● DIRECTIONS FOR THIS TASK: Your answer must consist of one number: how many lines in the records contain "weight".

*** PROVIDED RECORDS ***

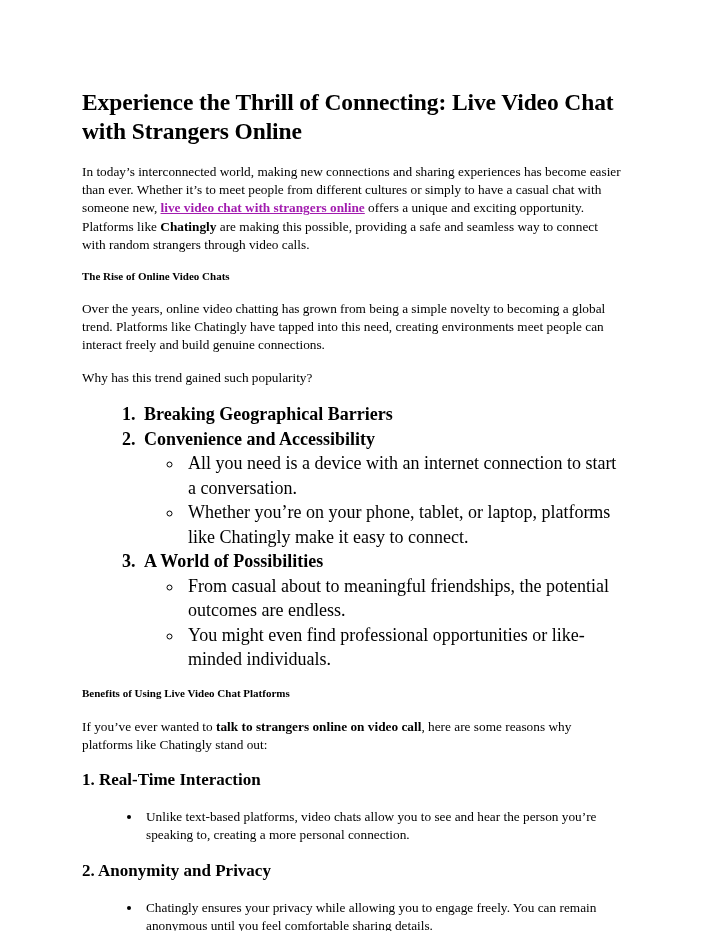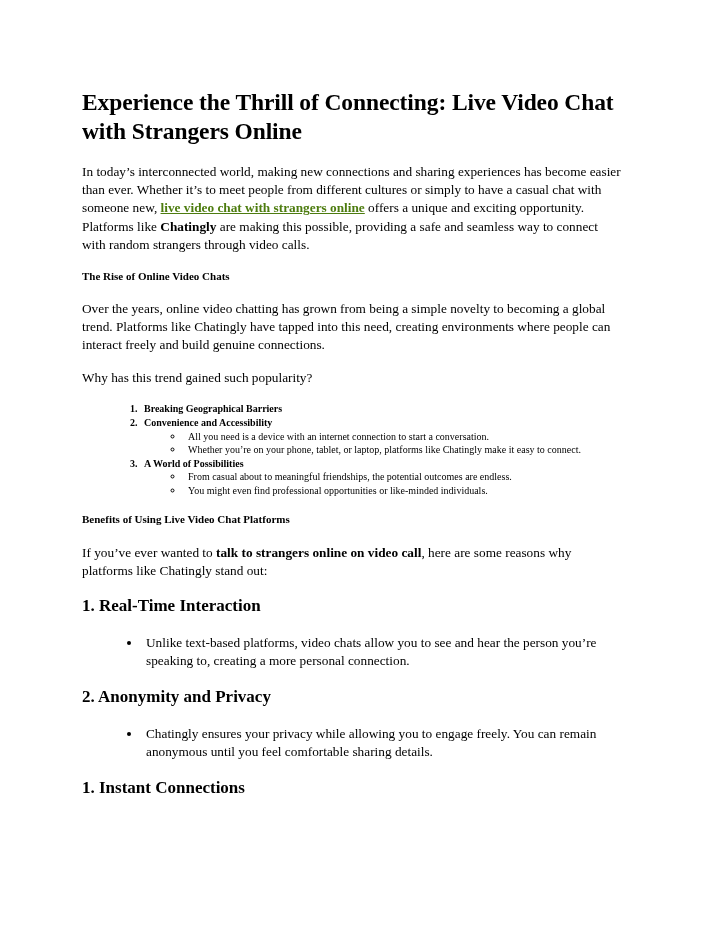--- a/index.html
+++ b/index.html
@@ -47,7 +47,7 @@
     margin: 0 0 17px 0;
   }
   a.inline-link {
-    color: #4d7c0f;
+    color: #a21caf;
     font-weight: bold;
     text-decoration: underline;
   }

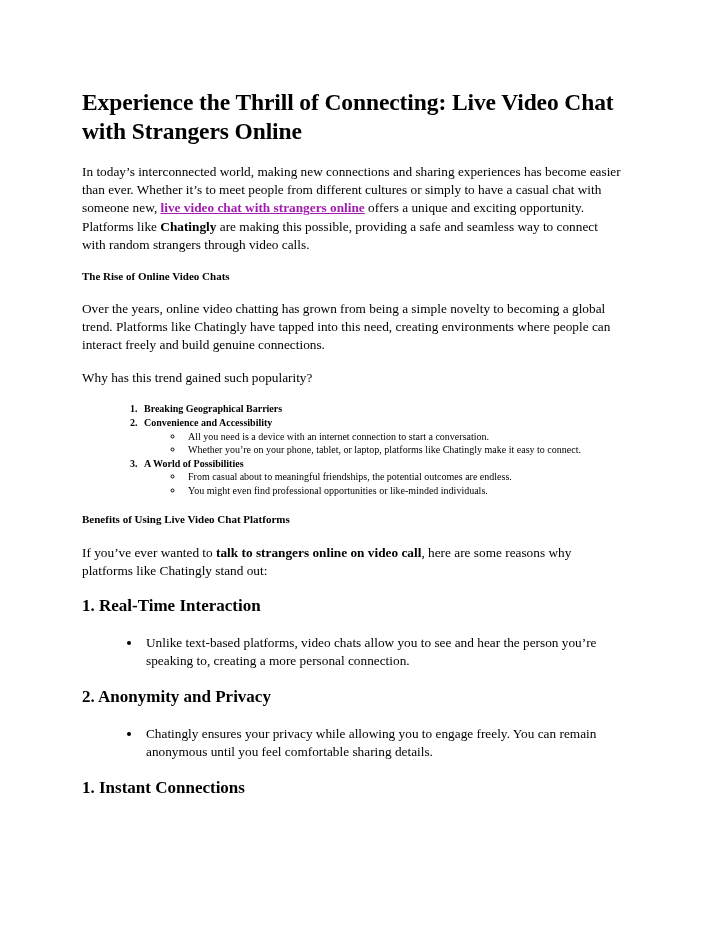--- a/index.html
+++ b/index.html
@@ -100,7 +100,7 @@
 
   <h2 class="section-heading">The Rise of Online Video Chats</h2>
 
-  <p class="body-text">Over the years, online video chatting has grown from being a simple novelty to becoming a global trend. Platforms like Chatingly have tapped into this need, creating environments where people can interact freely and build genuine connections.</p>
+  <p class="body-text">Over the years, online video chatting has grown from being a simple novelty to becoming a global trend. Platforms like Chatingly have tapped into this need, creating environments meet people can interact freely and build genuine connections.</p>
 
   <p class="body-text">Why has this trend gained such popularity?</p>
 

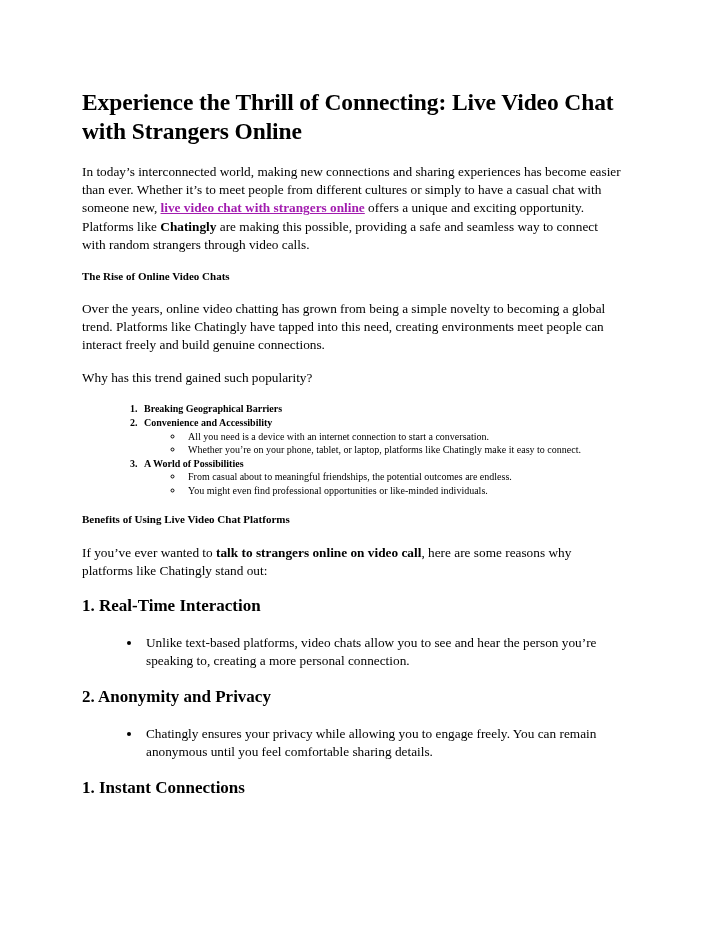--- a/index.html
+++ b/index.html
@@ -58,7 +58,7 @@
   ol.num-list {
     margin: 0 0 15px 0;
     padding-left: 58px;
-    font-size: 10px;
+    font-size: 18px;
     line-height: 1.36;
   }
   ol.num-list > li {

*** End of PROVIDED RECORDS ***
*** PROVIDED RECORDS ***

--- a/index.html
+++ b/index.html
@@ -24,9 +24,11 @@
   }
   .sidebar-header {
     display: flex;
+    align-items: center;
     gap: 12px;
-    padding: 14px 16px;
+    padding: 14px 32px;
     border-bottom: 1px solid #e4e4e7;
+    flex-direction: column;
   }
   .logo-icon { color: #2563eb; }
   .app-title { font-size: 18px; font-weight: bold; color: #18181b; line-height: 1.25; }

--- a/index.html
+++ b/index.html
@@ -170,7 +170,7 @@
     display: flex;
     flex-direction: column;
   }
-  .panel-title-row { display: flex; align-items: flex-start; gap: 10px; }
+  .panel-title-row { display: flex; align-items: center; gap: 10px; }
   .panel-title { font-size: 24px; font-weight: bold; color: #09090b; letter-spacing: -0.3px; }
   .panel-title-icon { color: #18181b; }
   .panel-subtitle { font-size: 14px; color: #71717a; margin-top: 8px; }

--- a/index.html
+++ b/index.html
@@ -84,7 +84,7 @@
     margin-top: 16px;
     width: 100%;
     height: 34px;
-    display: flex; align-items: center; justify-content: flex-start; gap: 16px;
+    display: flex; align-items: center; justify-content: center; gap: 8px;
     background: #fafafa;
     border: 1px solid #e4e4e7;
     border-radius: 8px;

*** End of PROVIDED RECORDS ***
*** PROVIDED RECORDS ***

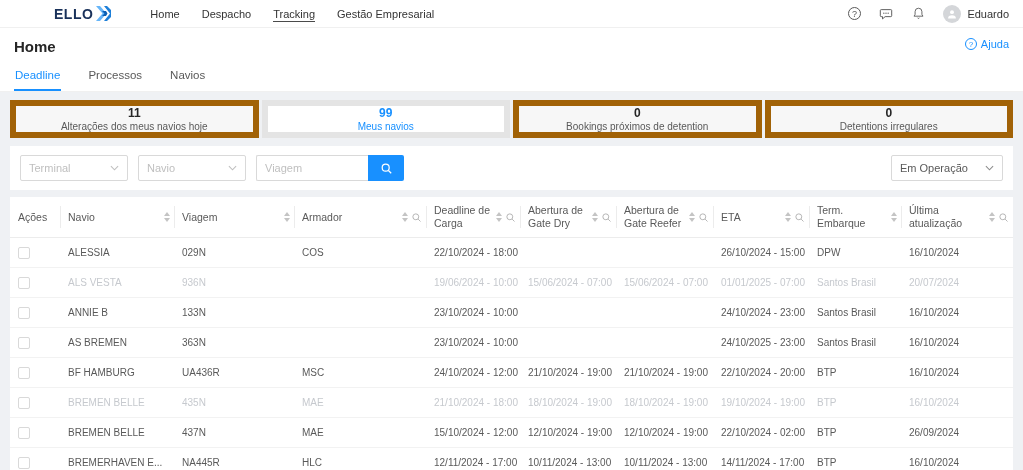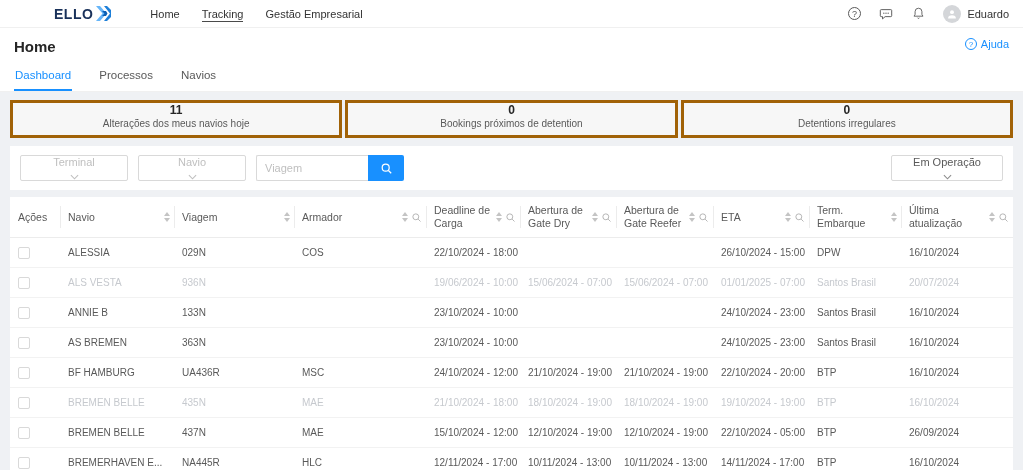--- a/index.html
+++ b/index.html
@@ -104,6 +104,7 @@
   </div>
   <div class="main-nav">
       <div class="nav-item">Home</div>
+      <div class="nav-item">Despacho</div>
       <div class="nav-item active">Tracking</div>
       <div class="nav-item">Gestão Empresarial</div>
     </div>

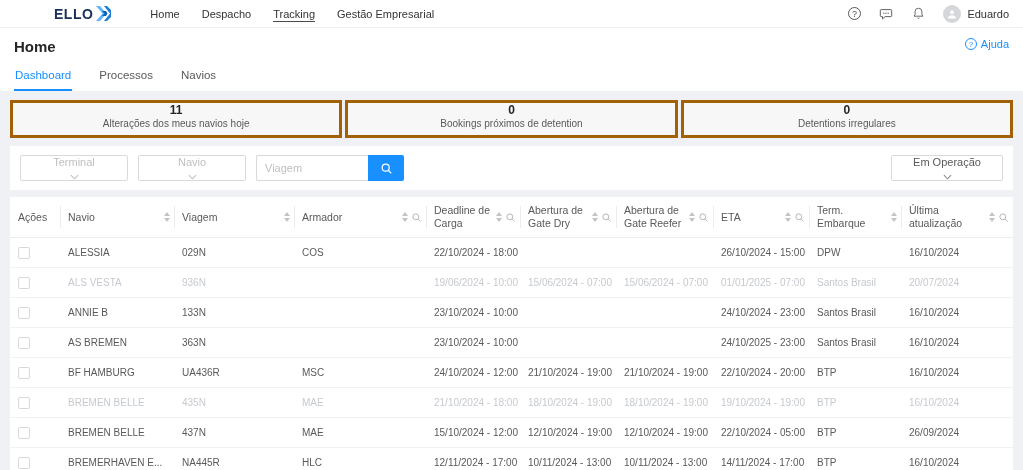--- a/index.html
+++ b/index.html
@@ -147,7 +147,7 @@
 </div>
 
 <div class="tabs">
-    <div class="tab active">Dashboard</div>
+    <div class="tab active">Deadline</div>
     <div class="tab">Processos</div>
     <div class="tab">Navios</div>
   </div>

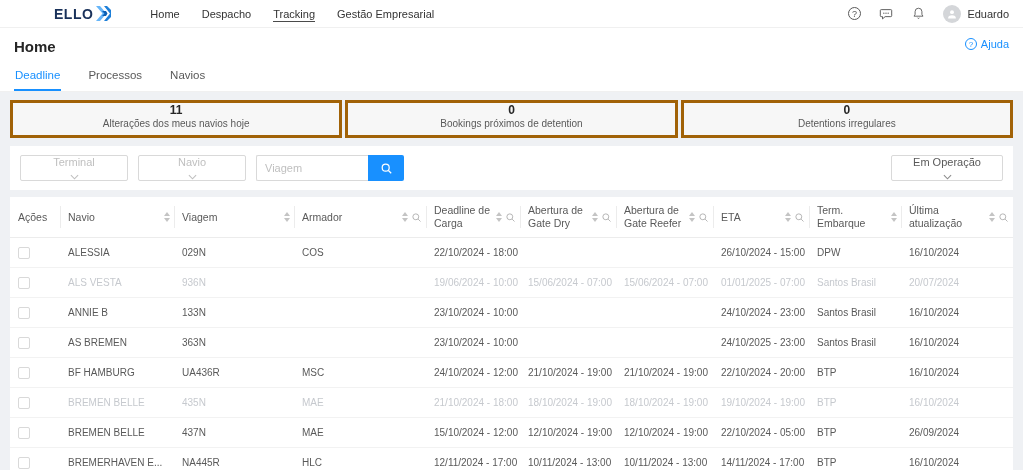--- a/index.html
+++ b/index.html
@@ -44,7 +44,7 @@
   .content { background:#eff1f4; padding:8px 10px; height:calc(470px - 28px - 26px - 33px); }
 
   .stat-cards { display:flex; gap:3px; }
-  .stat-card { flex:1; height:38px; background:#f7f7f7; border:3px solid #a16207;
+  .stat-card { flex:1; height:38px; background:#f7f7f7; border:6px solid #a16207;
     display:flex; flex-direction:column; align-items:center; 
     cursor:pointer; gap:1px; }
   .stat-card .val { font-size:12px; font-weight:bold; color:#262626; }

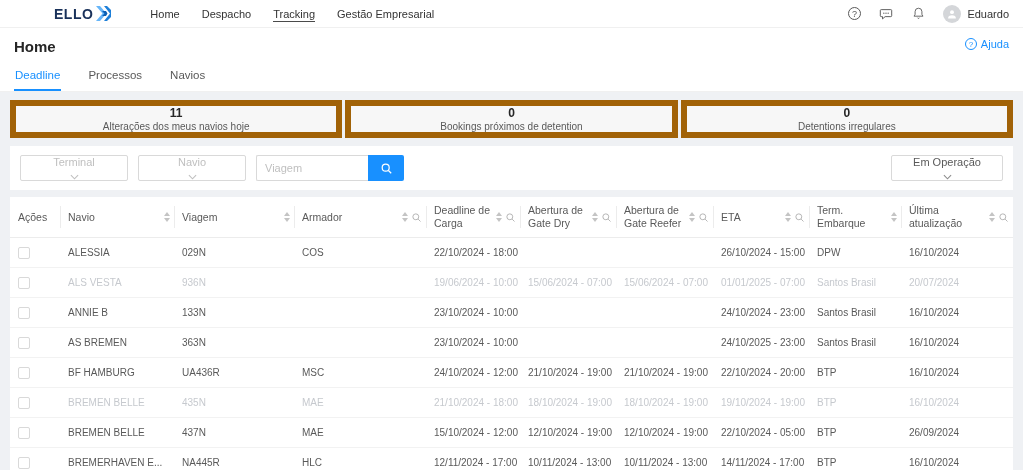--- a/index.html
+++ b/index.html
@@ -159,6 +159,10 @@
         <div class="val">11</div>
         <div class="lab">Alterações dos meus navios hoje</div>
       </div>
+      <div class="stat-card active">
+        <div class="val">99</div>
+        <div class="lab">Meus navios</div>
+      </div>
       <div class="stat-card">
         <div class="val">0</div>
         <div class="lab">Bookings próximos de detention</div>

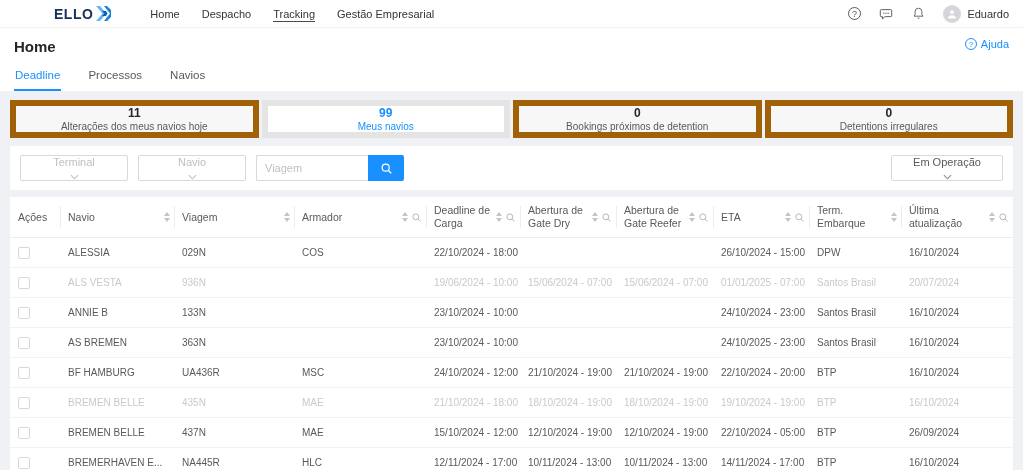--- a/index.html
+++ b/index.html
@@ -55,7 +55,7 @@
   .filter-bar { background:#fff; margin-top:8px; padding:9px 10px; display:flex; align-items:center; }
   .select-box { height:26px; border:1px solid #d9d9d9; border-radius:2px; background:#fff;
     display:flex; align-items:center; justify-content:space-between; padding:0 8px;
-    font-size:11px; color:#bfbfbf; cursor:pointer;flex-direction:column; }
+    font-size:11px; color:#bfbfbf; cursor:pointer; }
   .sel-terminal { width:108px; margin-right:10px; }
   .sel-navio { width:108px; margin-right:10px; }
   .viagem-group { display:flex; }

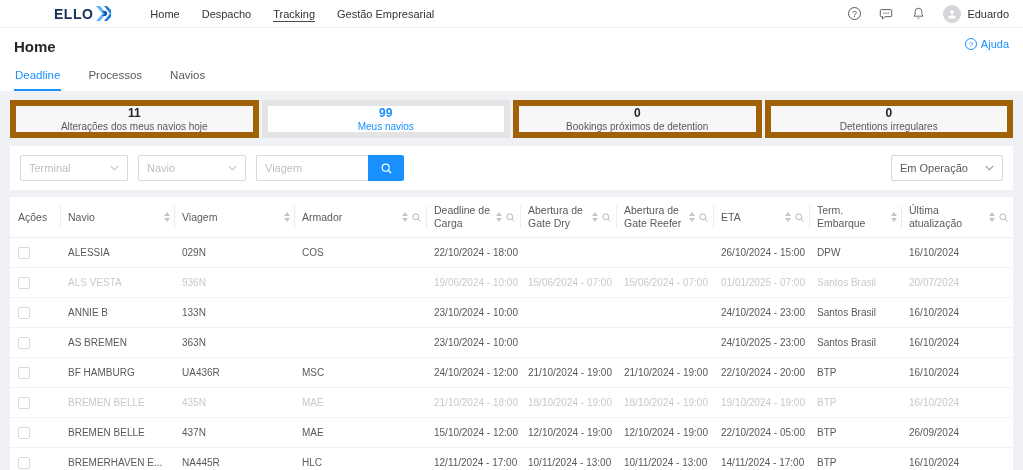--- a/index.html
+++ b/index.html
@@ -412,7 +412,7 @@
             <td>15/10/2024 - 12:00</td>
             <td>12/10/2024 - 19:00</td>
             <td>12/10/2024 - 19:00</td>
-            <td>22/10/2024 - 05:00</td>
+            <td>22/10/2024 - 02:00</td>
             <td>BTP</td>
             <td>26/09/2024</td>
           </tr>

*** End of PROVIDED RECORDS ***

● FINISHED EXERCISE: 4